START RAW DATA

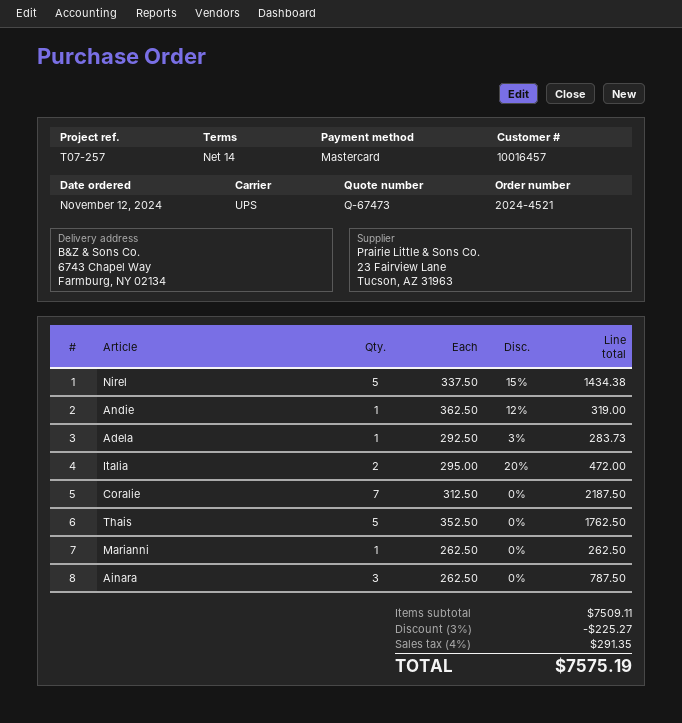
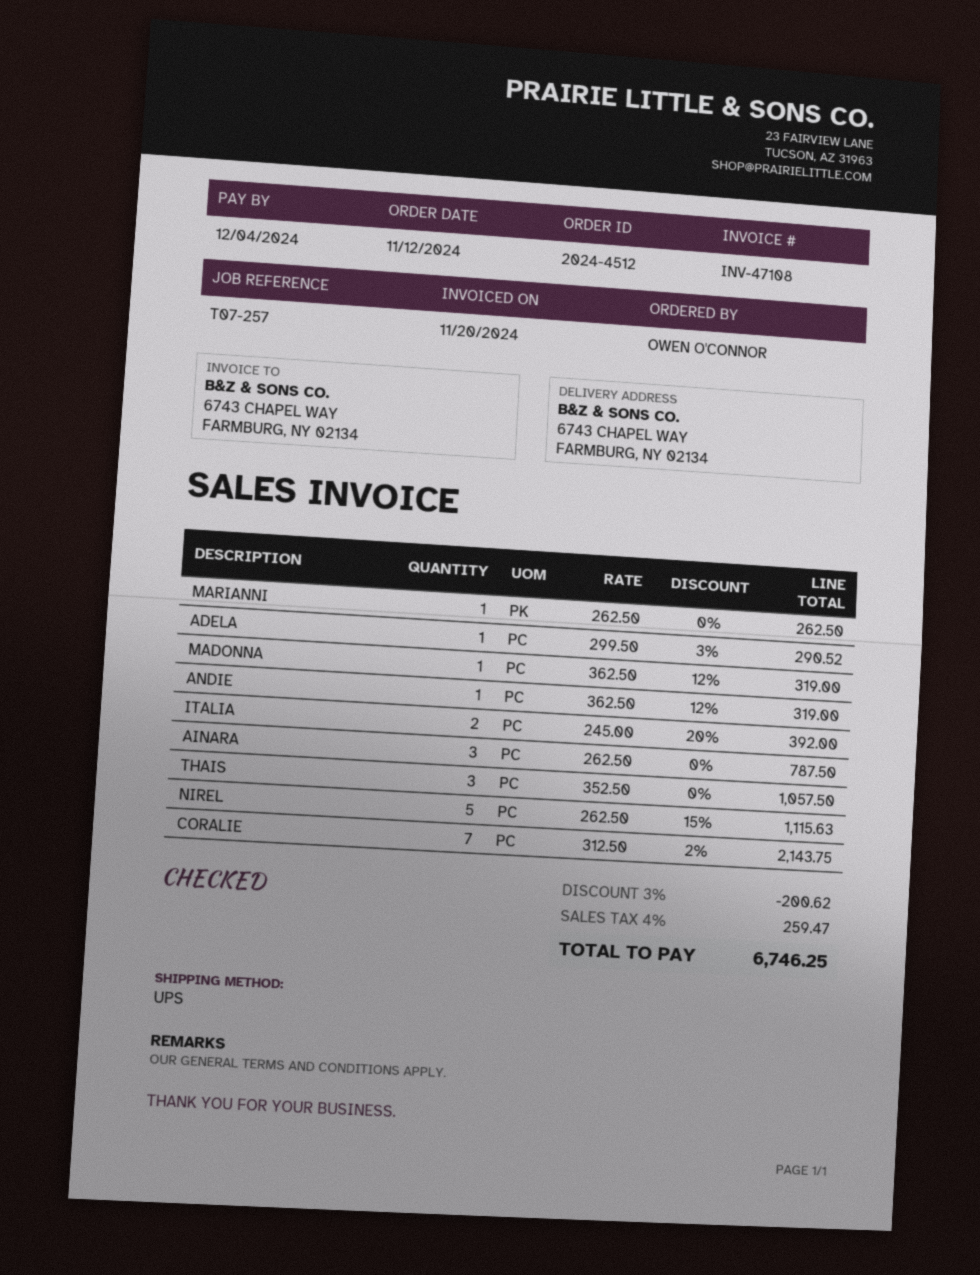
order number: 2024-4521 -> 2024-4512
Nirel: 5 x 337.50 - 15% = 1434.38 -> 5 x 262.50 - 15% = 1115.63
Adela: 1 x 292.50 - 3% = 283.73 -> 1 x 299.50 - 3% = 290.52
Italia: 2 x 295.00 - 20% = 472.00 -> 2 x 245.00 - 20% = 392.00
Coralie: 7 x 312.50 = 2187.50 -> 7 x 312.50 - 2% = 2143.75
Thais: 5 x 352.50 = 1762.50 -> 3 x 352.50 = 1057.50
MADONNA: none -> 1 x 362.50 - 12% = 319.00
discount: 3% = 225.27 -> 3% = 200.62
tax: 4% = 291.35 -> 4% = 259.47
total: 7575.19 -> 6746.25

END RAW DATA
START RAW DATA

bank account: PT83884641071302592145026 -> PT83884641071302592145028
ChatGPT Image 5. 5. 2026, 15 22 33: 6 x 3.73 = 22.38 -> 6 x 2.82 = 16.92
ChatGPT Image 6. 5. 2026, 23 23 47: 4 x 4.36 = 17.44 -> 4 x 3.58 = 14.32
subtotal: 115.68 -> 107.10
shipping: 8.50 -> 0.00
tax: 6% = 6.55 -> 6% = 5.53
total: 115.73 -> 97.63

END RAW DATA
START RAW DATA

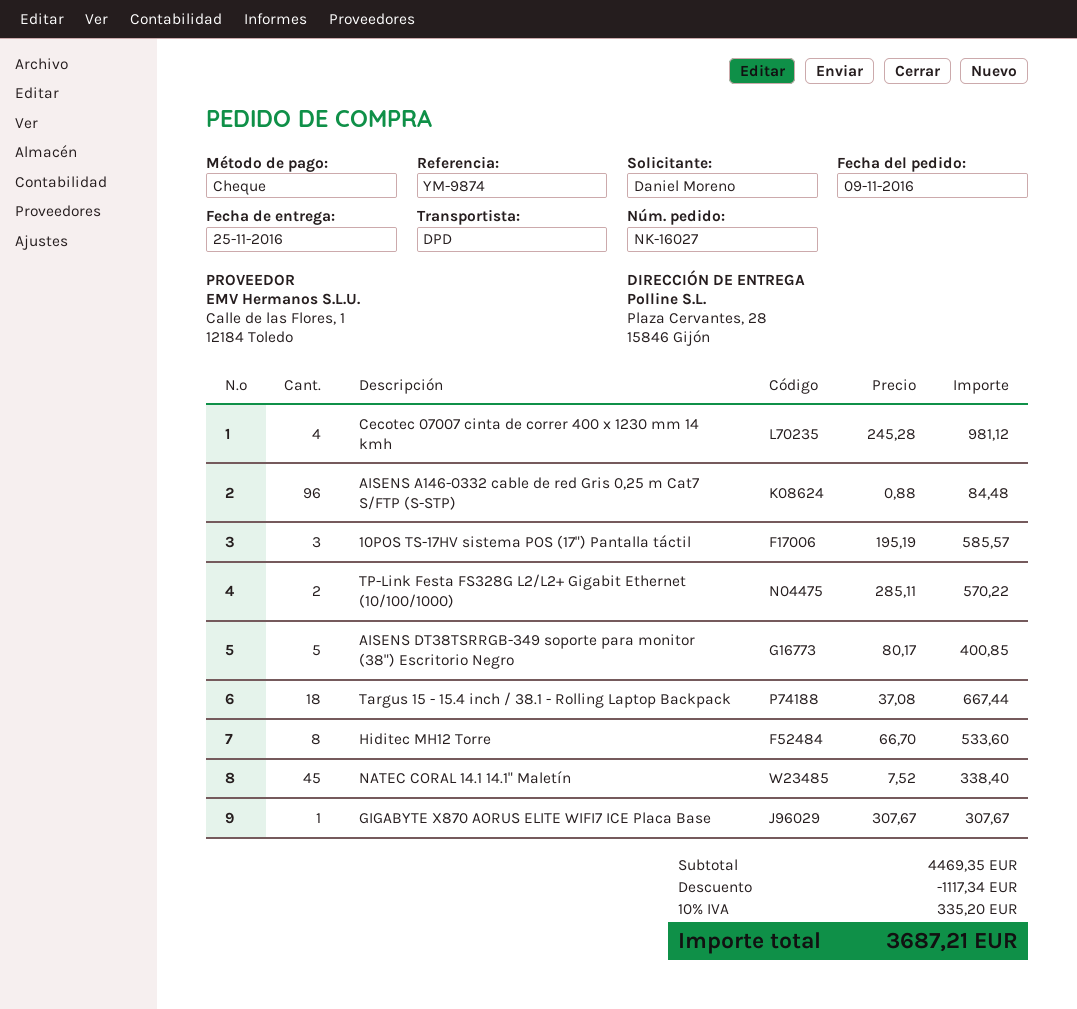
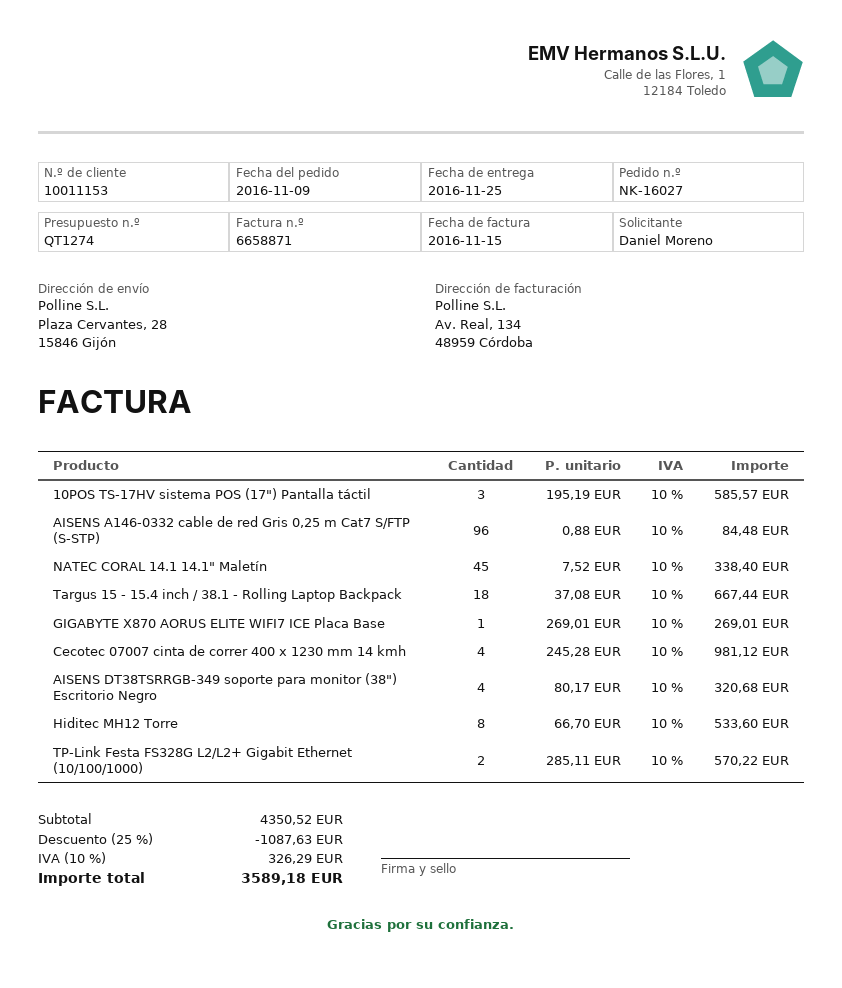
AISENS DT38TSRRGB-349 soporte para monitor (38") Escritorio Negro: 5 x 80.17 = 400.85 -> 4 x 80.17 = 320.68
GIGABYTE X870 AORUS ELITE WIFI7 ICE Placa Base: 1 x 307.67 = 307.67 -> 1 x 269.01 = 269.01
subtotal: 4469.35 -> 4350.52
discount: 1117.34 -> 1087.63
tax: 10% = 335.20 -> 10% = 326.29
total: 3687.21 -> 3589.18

END RAW DATA

# [HOW TO COMPLETE THIS TASK]
Using the data above, reproduce exactly the lines from the line that contains "Thais: 5 x 352.50" through the line that contains "total: 7575.19 -> 6746.25", including both.

# [REPLY TO THE EXERCISE]
Thais: 5 x 352.50 = 1762.50 -> 3 x 352.50 = 1057.50
MADONNA: none -> 1 x 362.50 - 12% = 319.00
discount: 3% = 225.27 -> 3% = 200.62
tax: 4% = 291.35 -> 4% = 259.47
total: 7575.19 -> 6746.25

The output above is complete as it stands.